Shampoo: Preconditioned Stochastic Tensor Optimization
Vineet Gupta, Tomer Koren, Yoram Singer
TL;DR
Shampoo introduces a structure-aware preconditioning method for stochastic optimization that maintains per-dimension full preconditioners to capture second-order information without the prohibitive cost of a full matrix. Grounded in online convex optimization and Kronecker-product theory, it provides convergence guarantees in the convex setting and extends to high-order tensors, yielding a scalable, tensor-wise preconditioner framework. Empirically, Shampoo accelerates convergence in deep learning tasks (image classification and language modeling) with runtimes per step comparable to traditional first-order methods due to efficient tensor contractions and partial diagonalization when needed. The approach offers a practical, architecture-agnostic optimizer with strong theoretical backing and broad applicability in large-scale models.
Abstract
Preconditioned gradient methods are among the most general and powerful tools in optimization. However, preconditioning requires storing and manipulating prohibitively large matrices. We describe and analyze a new structure-aware preconditioning algorithm, called Shampoo, for stochastic optimization over tensor spaces.
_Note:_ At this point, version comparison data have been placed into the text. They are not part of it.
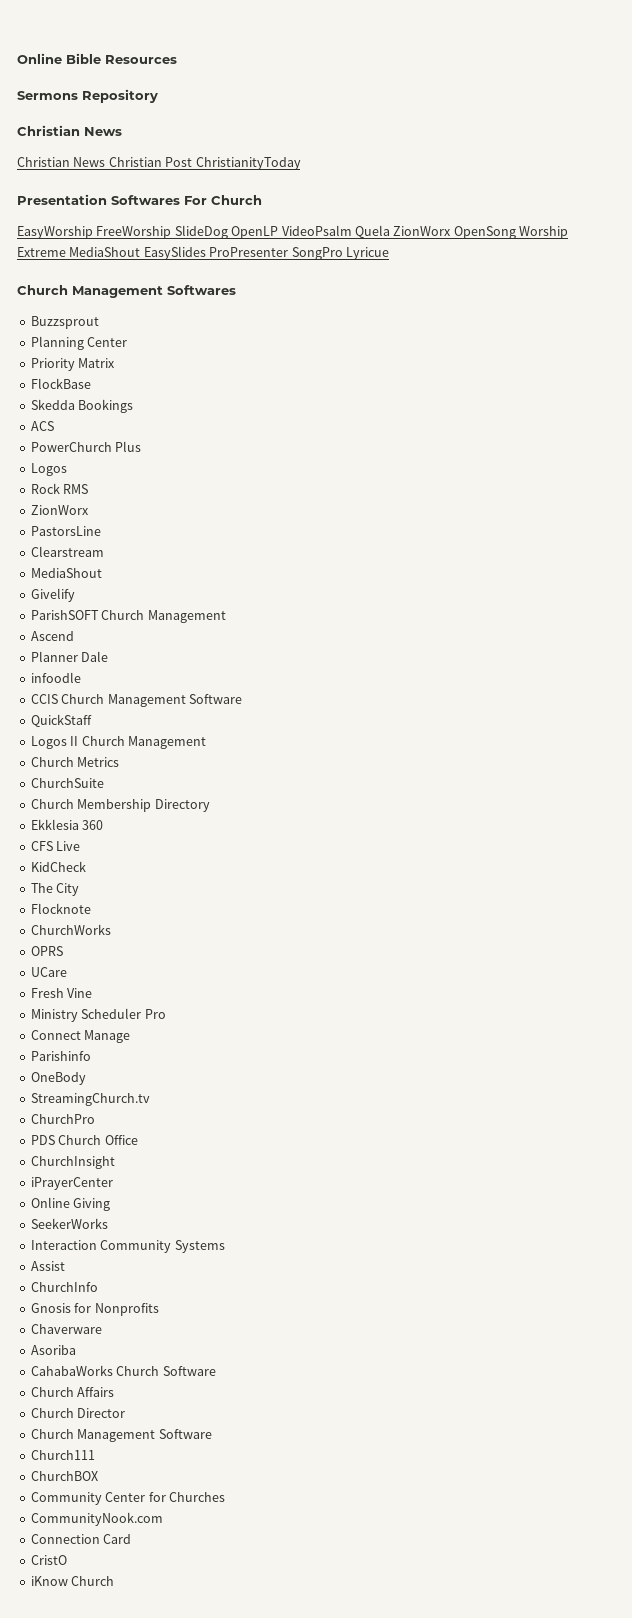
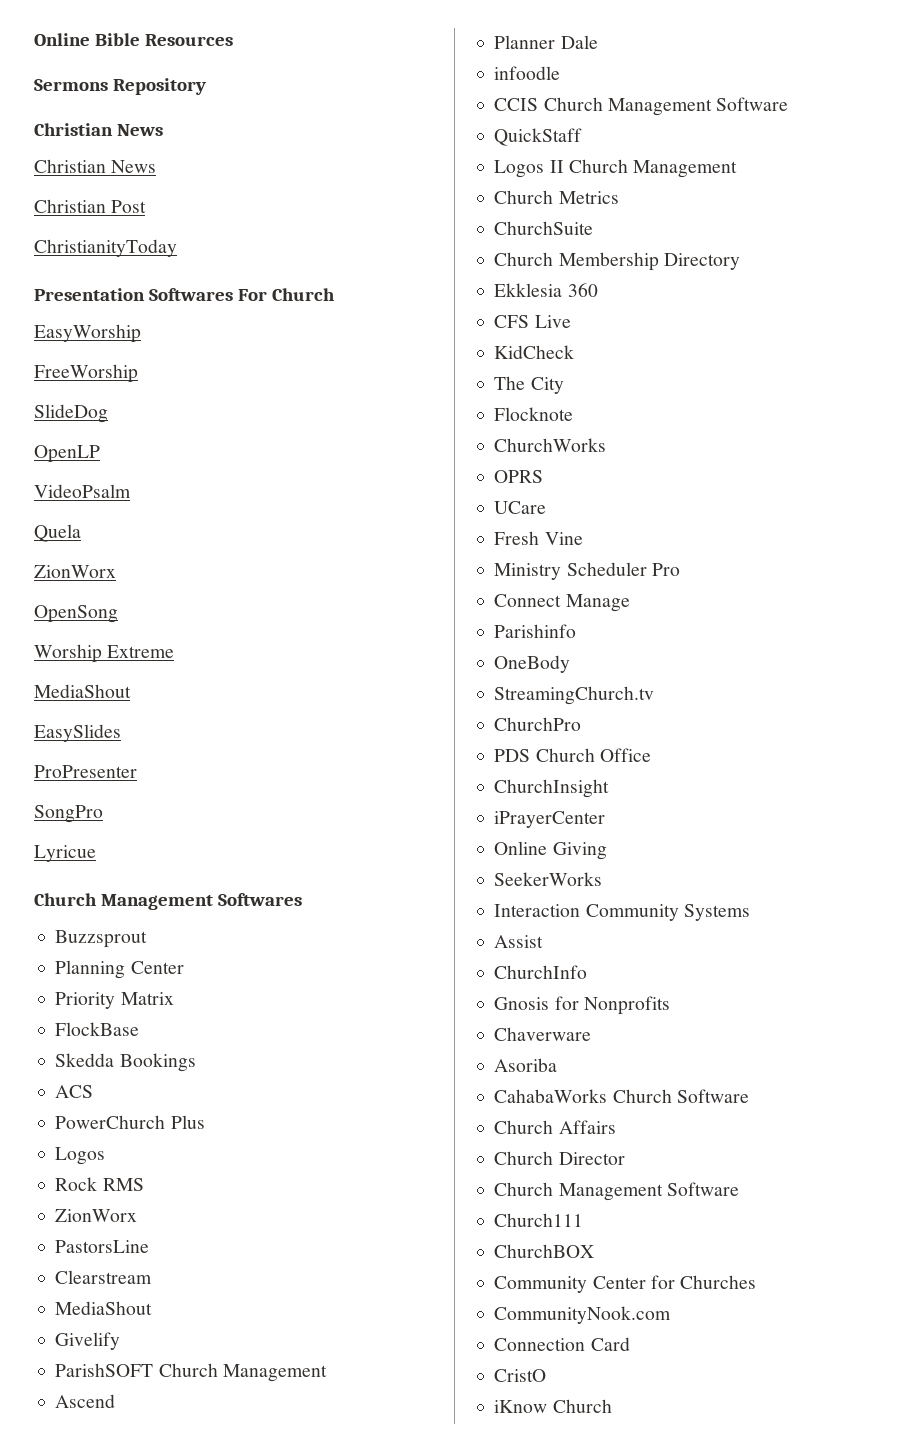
(106, 162) none -> (157, 166) //
(193, 162) none -> (147, 206) //
(93, 232) none -> (141, 333) //
(172, 232) none -> (138, 373) //
(228, 232) none -> (108, 413) //
(279, 232) none -> (100, 454) //
(352, 230) none -> (131, 491) //
[393,226,452,236] ZionWorx -> [34,565,116,578] // ZionWorx //
(516, 232) none -> (118, 614) //
[69,247,141,257] MediaShout -> [34,684,131,698] // MediaShout //
(206, 253) none -> (121, 733) //
(289, 252) none -> (137, 771) //
(343, 253) none -> (103, 814) //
Shampoo maintains a set of preconditioning matrices, each of which operates on a single dimension, contracting over the remaining dimensions. We establish convergence guarantees in the stochastic convex setting, the proof of which builds upon matrix trace inequalities. Our experiments with state-of-the-art deep learning models show that Shampoo is capable of converging considerably faster than commonly used optimizers. Although it involves a more complex update rule, Shampoo's runtime per step is comparable to that of simple gradient methods such as SGD, AdaGrad, and Adam.